Figure 7: The optional P25 analyzer supports measurement of conventional and trunked Phase 1 P25 systems and includes a signal generator to support receiver sensitivity tests. The P25 BER coverage mapping option allows in-service testing of P25 systems on voice and control channel traffic, plus out-of-service testing with PN9 and 1011 Hz patterns.

Figure

Figure 8: LMR Master measures P25 control channels and displays decoded control-channel messages.

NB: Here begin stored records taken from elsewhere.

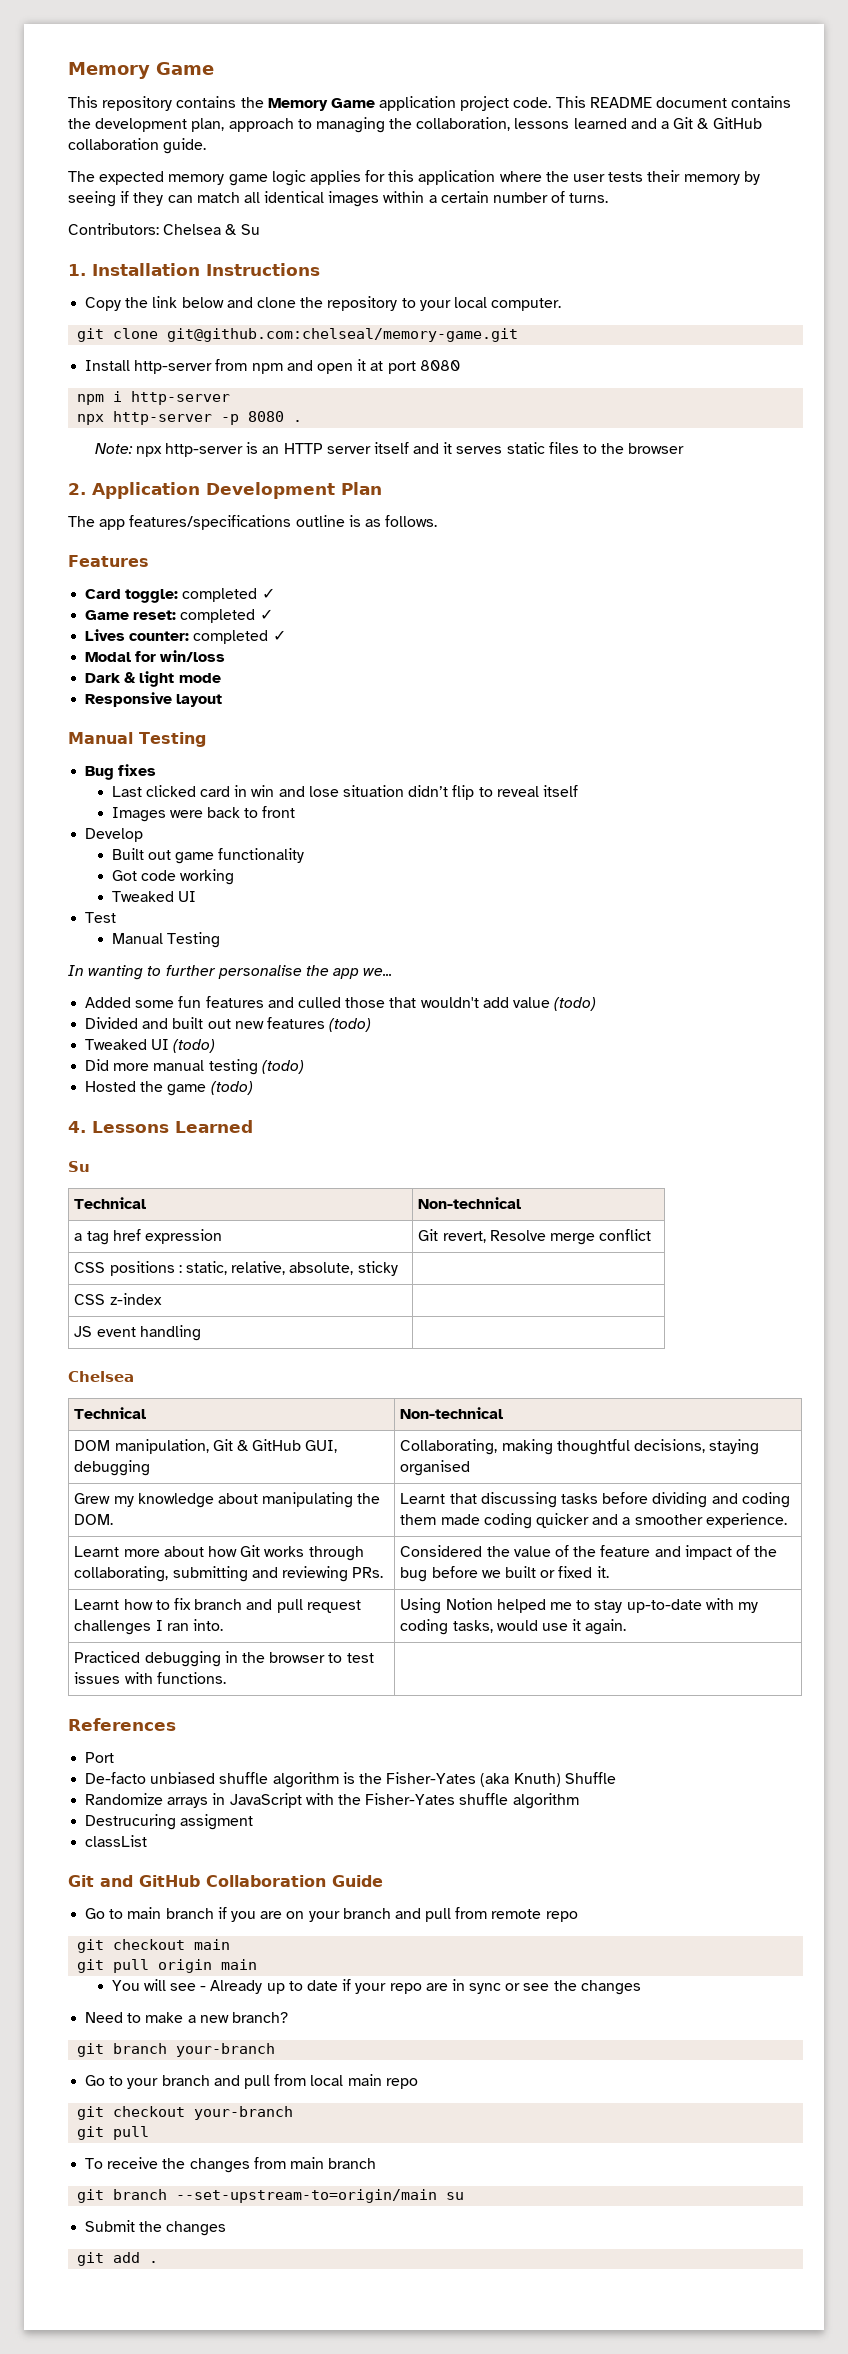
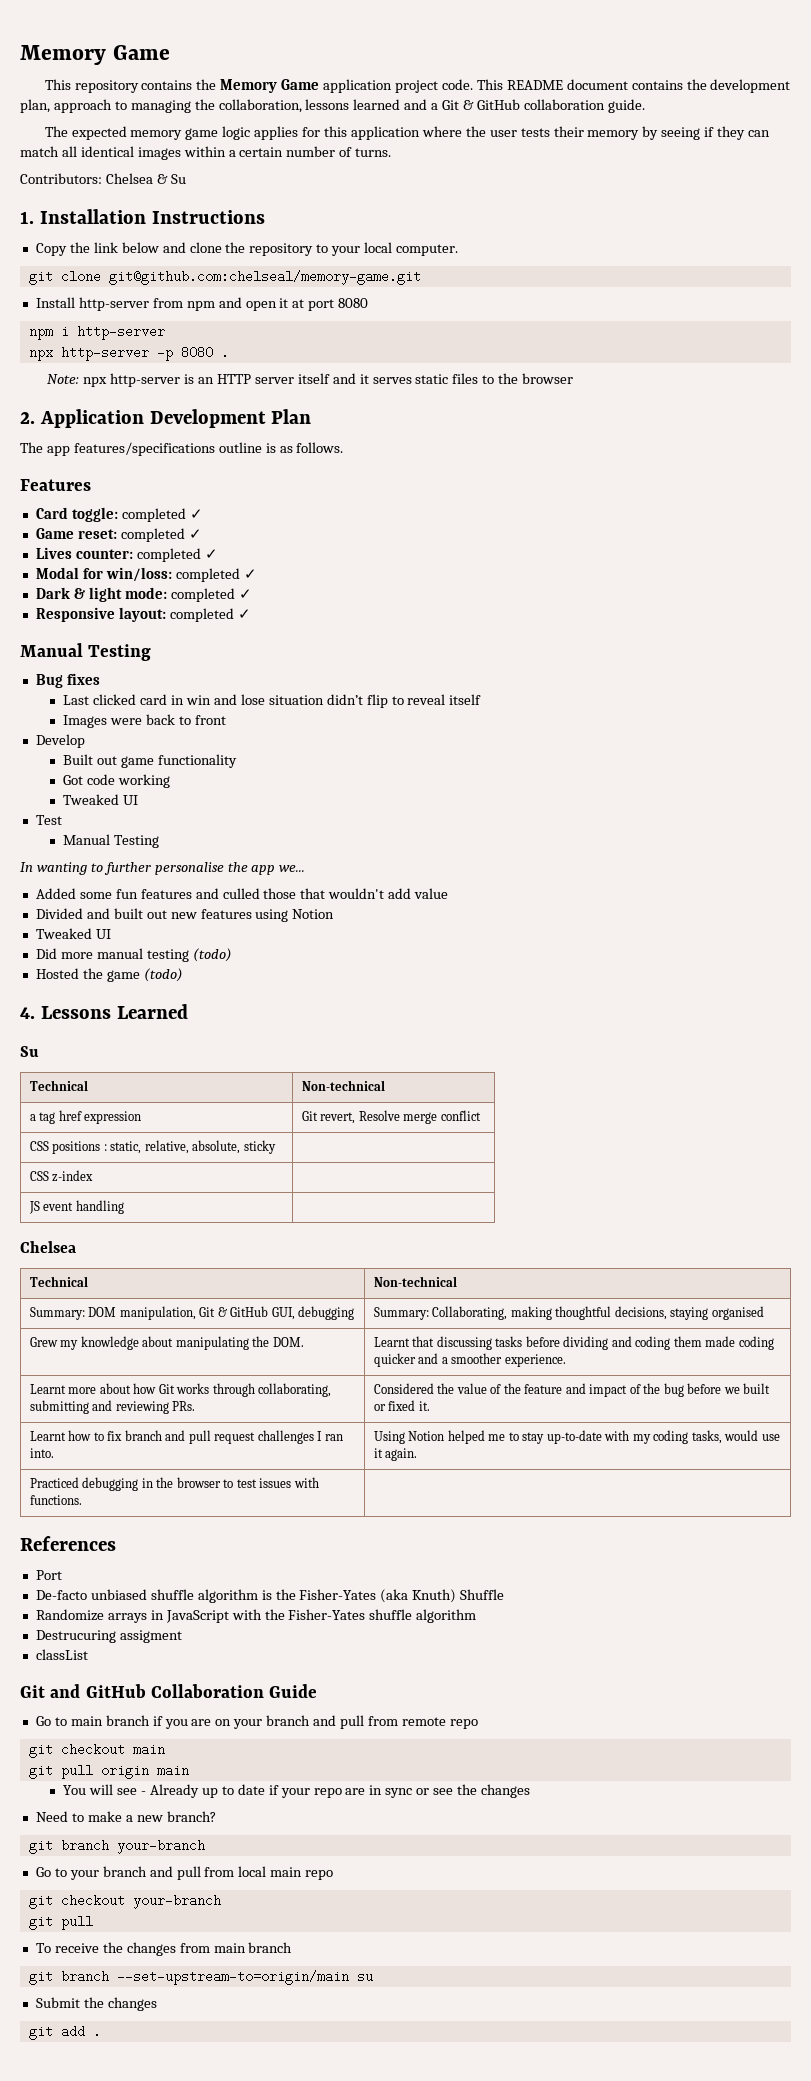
[160,650,226,662] win/loss -> [105,567,257,582] win/loss: completed ✓
[178,673,221,683] [85,692,223,707] mode // Responsive layout -> [124,587,252,602] [35,607,251,622] mode: completed ✓ // Responsive layout: completed ✓
[554,997,597,1011] (todo) -> (449, 893) none
[329,1018,372,1032] [85,1039,216,1053] (todo) // Tweaked UI (todo) -> [255,909,335,922] [35,928,111,939] using Notion // Tweaked UI
(504, 1413) none -> [29,1307,85,1320] Summary:
(151, 1468) none -> [373,1307,429,1320] Summary:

Pairing the S412E LMR Master with Anritsu’s MT9090A Network Master results in a complete suite for testing the backhaul. The MT9090A is a palm-size modular platform with a high-resolution indoor/outdoor display, excellent optical performance, innovative features, and expandable modular design that helps technicians and RF engineers quickly and cost-effectively isolate network problems. Users can interchange different modules to configure the MT9090A as an optical fault locator, CWDM optical channel analyzer, or 10/100/1000MB Ethernet tester (Figure 9).

Figure

Figure 9: The modular design of the MT9090A Network Master enables technicians/RF engineers to quickly, easily, and cost-
effectively locate optical faults, analyze optical channels during installation/maintenance of CWDM networks, test Gigabit Ethernet, or install/troubleshoot Ethernet communication lines.

Summary

Next-generation public safety communications will be defined by a ubiquitous 700 MHz P25 LMR network overlaid with a 700 MHz LTE broadband network. Ensuring these networks are properly installed and maintained is critical to ensuring mission-critical public safety communication and keeping the public safe. The Anritsu S412E LMR Master is the only solution on the market today that provides a quick, easy, and cost-effective means of verifying the operation of both 700 MHz P25 narrowband and LTE broadband networks, and when necessary, diagnosing problems. With the need for spectrum and advanced data capabilities increasing in public safety, such capabilities are essential to the successful deployment and operation of a nationwide 4G wireless public safety network overlay to the P25 LMR networks.